_Your goal:_
Starting at the line that contains "Siv Hair Fascinating", return every line down to the end of the records below, exactly as written.

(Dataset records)
########

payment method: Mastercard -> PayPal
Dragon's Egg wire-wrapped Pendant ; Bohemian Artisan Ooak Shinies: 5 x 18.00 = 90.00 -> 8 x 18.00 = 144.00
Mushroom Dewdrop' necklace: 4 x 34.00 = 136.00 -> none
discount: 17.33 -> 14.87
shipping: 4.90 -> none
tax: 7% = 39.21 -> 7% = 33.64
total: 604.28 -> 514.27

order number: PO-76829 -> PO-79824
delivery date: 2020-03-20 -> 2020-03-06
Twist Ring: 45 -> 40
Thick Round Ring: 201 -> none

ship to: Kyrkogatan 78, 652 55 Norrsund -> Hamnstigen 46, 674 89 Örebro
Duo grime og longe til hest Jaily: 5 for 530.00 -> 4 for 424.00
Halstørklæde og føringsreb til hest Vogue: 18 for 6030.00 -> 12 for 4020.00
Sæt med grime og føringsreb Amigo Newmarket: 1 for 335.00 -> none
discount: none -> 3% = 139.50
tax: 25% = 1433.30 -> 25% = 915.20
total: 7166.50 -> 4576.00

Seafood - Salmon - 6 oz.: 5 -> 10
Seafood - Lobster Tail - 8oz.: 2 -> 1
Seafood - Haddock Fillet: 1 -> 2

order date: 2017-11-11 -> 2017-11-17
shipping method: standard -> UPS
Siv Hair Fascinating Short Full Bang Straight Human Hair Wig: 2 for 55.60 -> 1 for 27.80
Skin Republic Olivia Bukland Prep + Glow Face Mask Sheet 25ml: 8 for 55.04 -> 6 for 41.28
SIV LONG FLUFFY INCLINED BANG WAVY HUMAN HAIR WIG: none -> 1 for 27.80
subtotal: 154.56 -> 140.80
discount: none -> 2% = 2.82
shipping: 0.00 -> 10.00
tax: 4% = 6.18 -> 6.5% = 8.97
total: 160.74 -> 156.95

########

_Answer box:_
Siv Hair Fascinating Short Full Bang Straight Human Hair Wig: 2 for 55.60 -> 1 for 27.80
Skin Republic Olivia Bukland Prep + Glow Face Mask Sheet 25ml: 8 for 55.04 -> 6 for 41.28
SIV LONG FLUFFY INCLINED BANG WAVY HUMAN HAIR WIG: none -> 1 for 27.80
subtotal: 154.56 -> 140.80
discount: none -> 2% = 2.82
shipping: 0.00 -> 10.00
tax: 4% = 6.18 -> 6.5% = 8.97
total: 160.74 -> 156.95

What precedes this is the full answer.